I knit two of them, intending for one to be knit completely flat, like a regular shawl, but a loud and insistent voice living in my house insisted that she wanted the Shonsho version - then there would be two, for two sisters who also didn't want to bother with slithering ends.
So the traditional triangular version never got knit, but in case there are any knitters who would prefer a traditional flat shawl, converting it is easy - the only thing you really need to know is to continue working flat until you have 229 stitches then work all the charts as you would a flat shawl. The only chart that requires a bit of extra thinking is Chart A. Currently it is written for working in the round, but to knit flat you just need to understand that the even numbered rows are knit from left to right, not right to left.
If you like the instructions written out, here they are below:
Traditional Triangular Shawl Option
To achieve a traditional triangular shawl worked flat throughout, ignore the instructions to begin working in the round after the first 76 rows. Instead, continue working flat as set for 110 total rows. 229 sts
Work Chart A
Row 1 [RS]: k2, yo, work row 1 of Chart A from right to left to first centre marker (working pattern repeat 4 times), yo, sm, k1, sm, yo, repeat row 1 once more, yo, k2.

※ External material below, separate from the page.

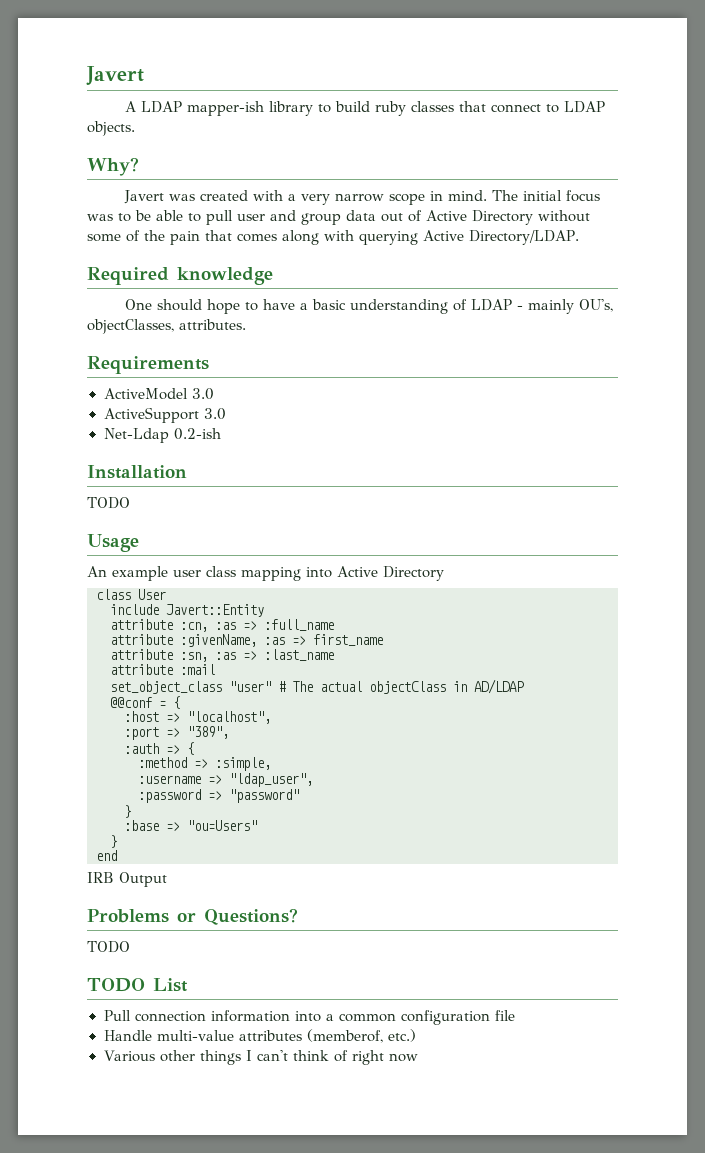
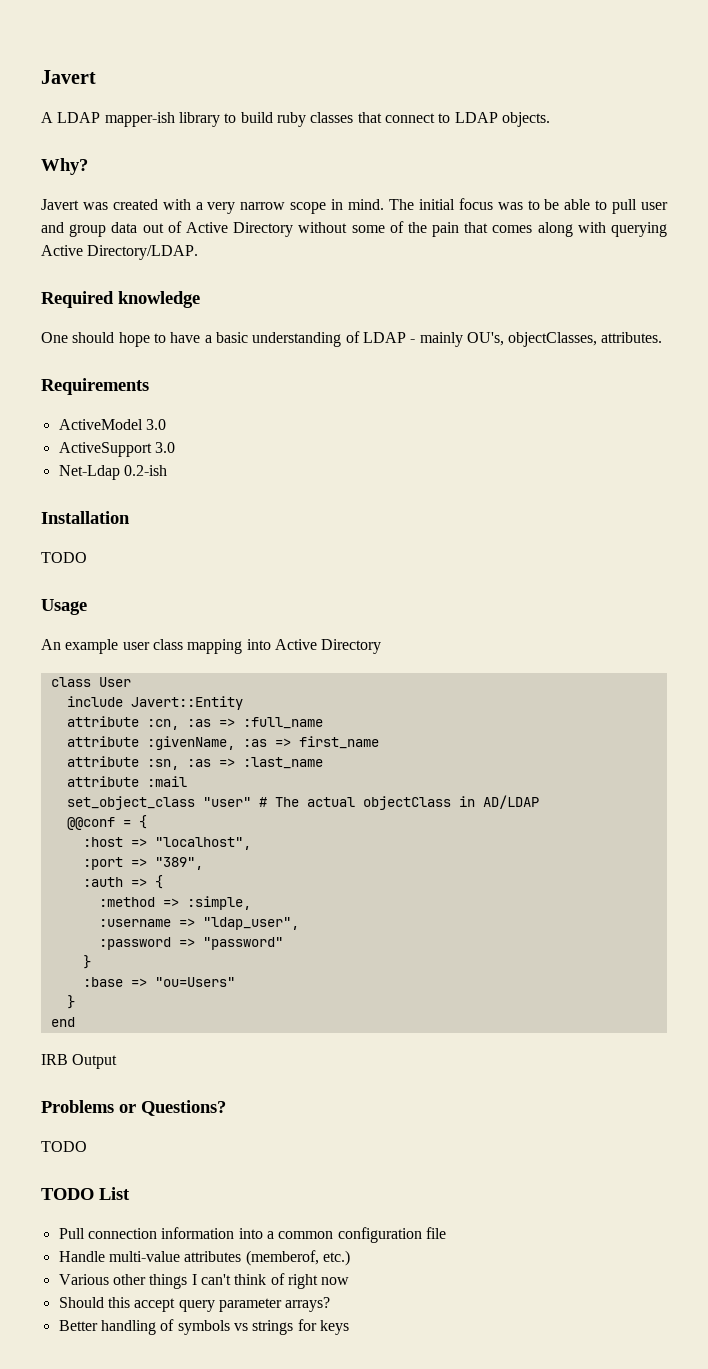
(419, 1057) none -> [58,1297,331,1312] [58,1319,349,1335] // Should this accept query parameter arrays? // Better handling of symbols vs strings for keys

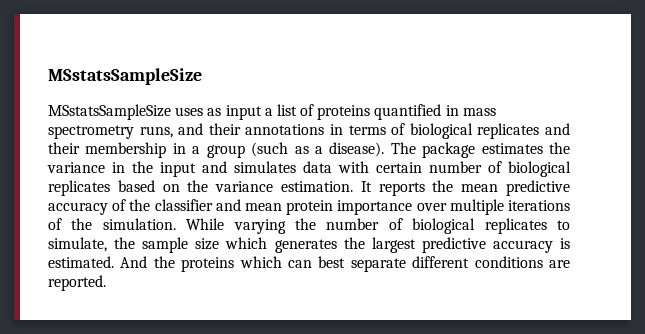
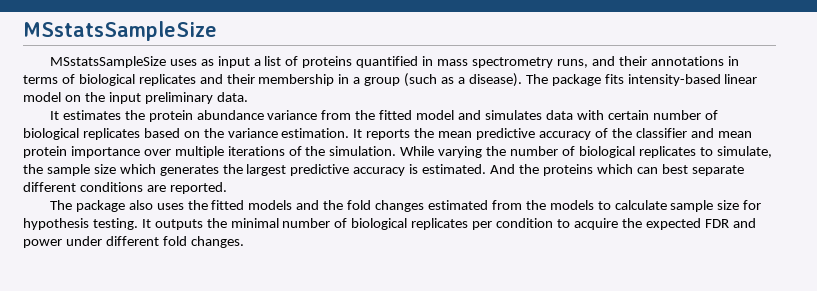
[481,142,570,154] [47,161,196,177] estimates the variance in the input -> [604,74,758,86] [23,92,248,104] [49,110,455,122] fits intensity-based linear model on the input preliminary data. // It estimates the protein abundance variance from the fitted model
(106, 283) none -> [49,200,762,212] [23,218,756,230] [23,236,244,248] // The package also uses the fitted models and the fold changes estimated from the models to calculate sample size for hypothesis testing. It outputs the minimal number of biological replicates per condition to acquire the expected FDR and power under different fold changes.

Row 2 [WS]: k2 work row 2 of chart A from left to right to first centre marker (working pattern repeat 4 times), sm, p1, sm, repeat row 1 once more, k2.
Work as set until row 22 of chart A is complete.
Work the remaining charts B, C, D & E and bind off as outlined in the Knitty.com pattern.
Working lace on WS rows as well as RS rows extends the possibilities of lace, and I especially like the way the lines of the motifs are accentuated dramatically when decreases are worked on both sides. To me Chart C produces what looks very much like a fish tail, which flowed perfectly from the previous chart. The optional beads pick out the spine and further accentuate this image.
And if you wanted to know about fit. This last shot at the beach is me, and I'm five foot eight-ish (170cm). The other model is about 5,4 (163cm). Both of us skinny.